BEGIN Material to process

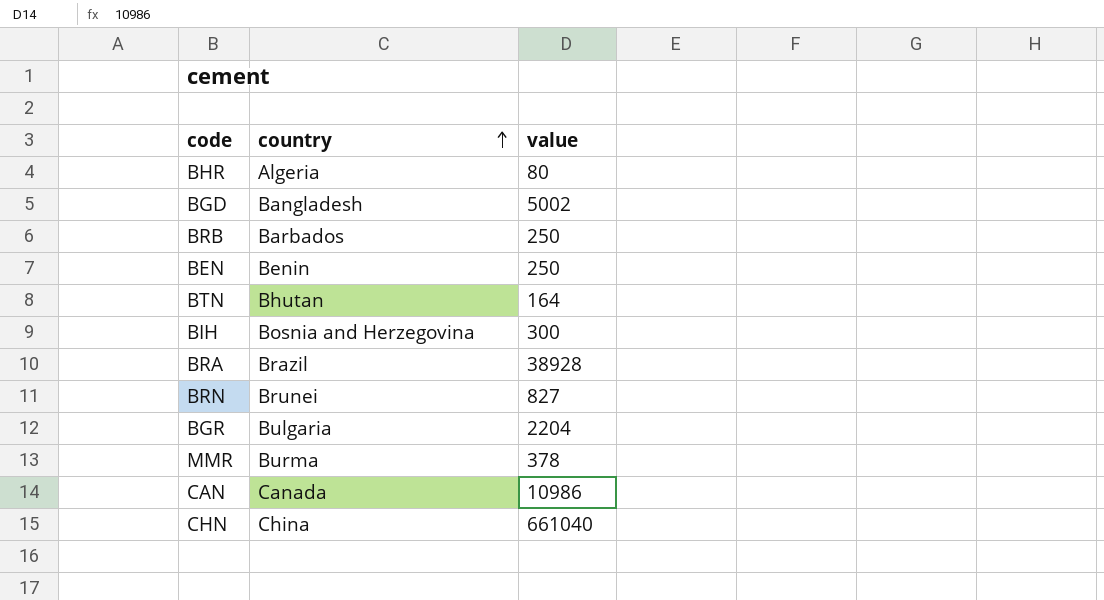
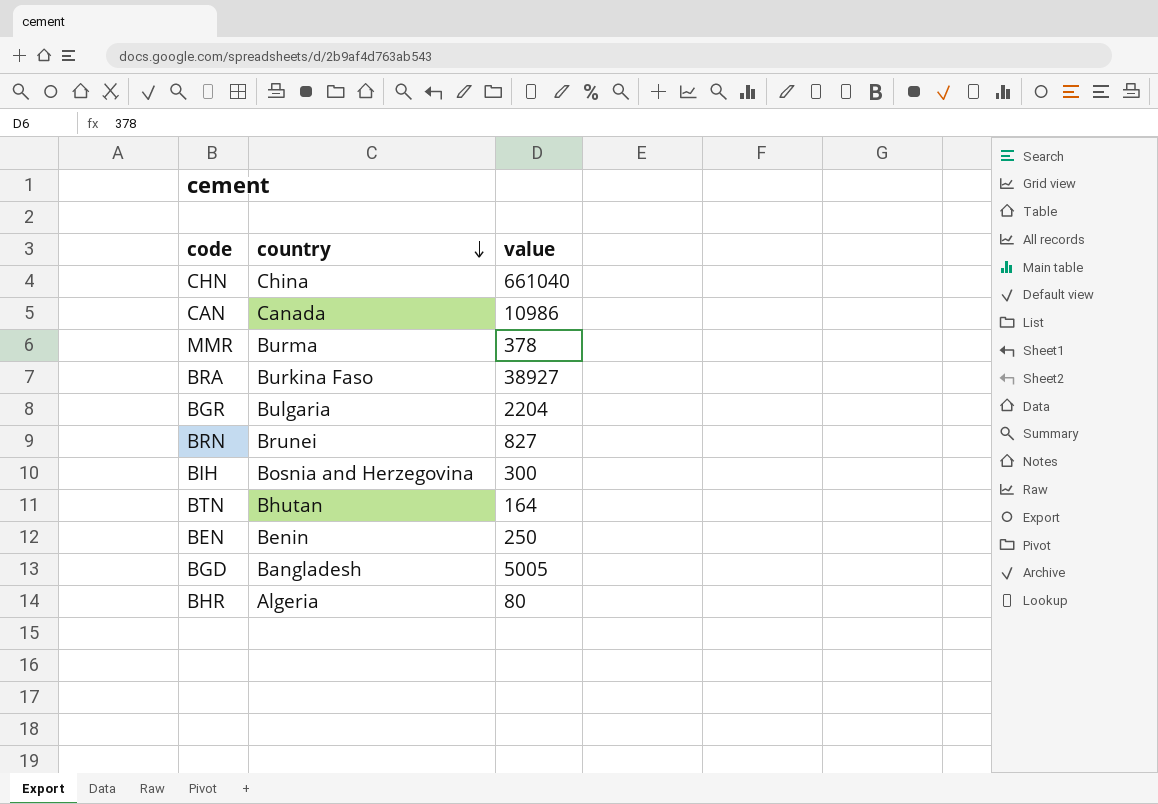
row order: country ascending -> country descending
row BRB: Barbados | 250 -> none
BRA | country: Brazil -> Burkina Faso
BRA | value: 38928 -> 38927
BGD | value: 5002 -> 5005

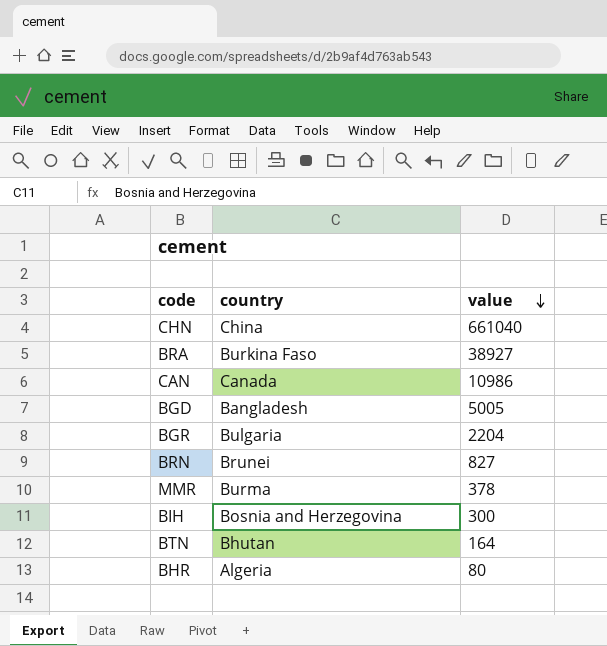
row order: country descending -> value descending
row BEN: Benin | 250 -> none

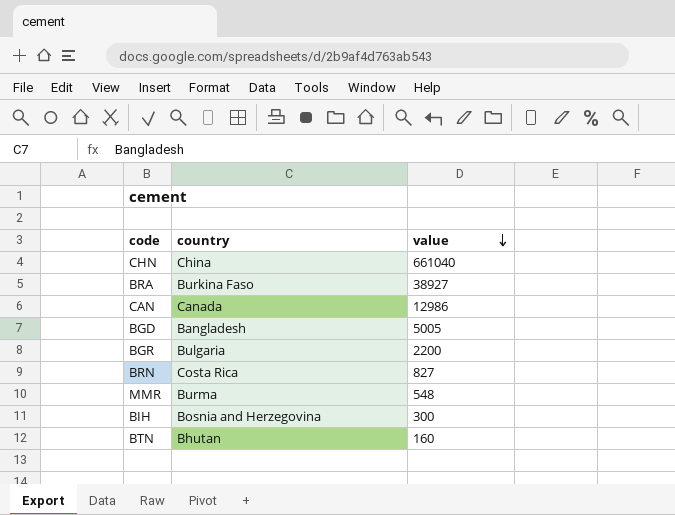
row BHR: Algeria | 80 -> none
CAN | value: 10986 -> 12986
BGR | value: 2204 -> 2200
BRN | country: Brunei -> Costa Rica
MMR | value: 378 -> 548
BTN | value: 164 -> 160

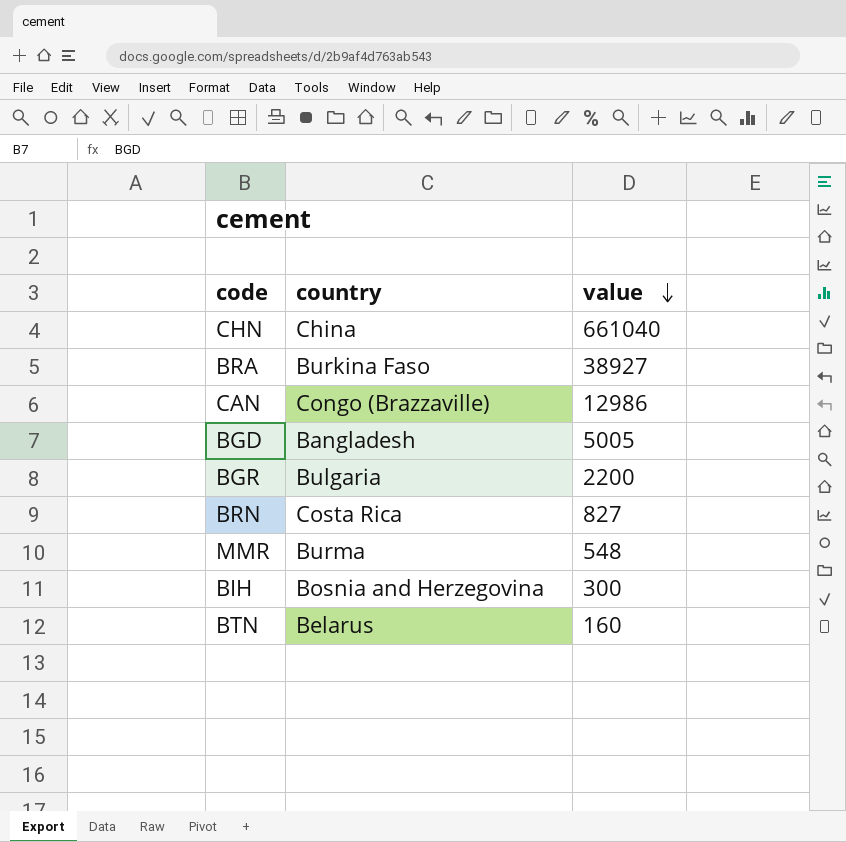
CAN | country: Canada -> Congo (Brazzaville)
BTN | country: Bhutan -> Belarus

END Material to process

**Activity**
Total the lines in the records above that contain the string "descending". Write only that total.

**Answer space**
2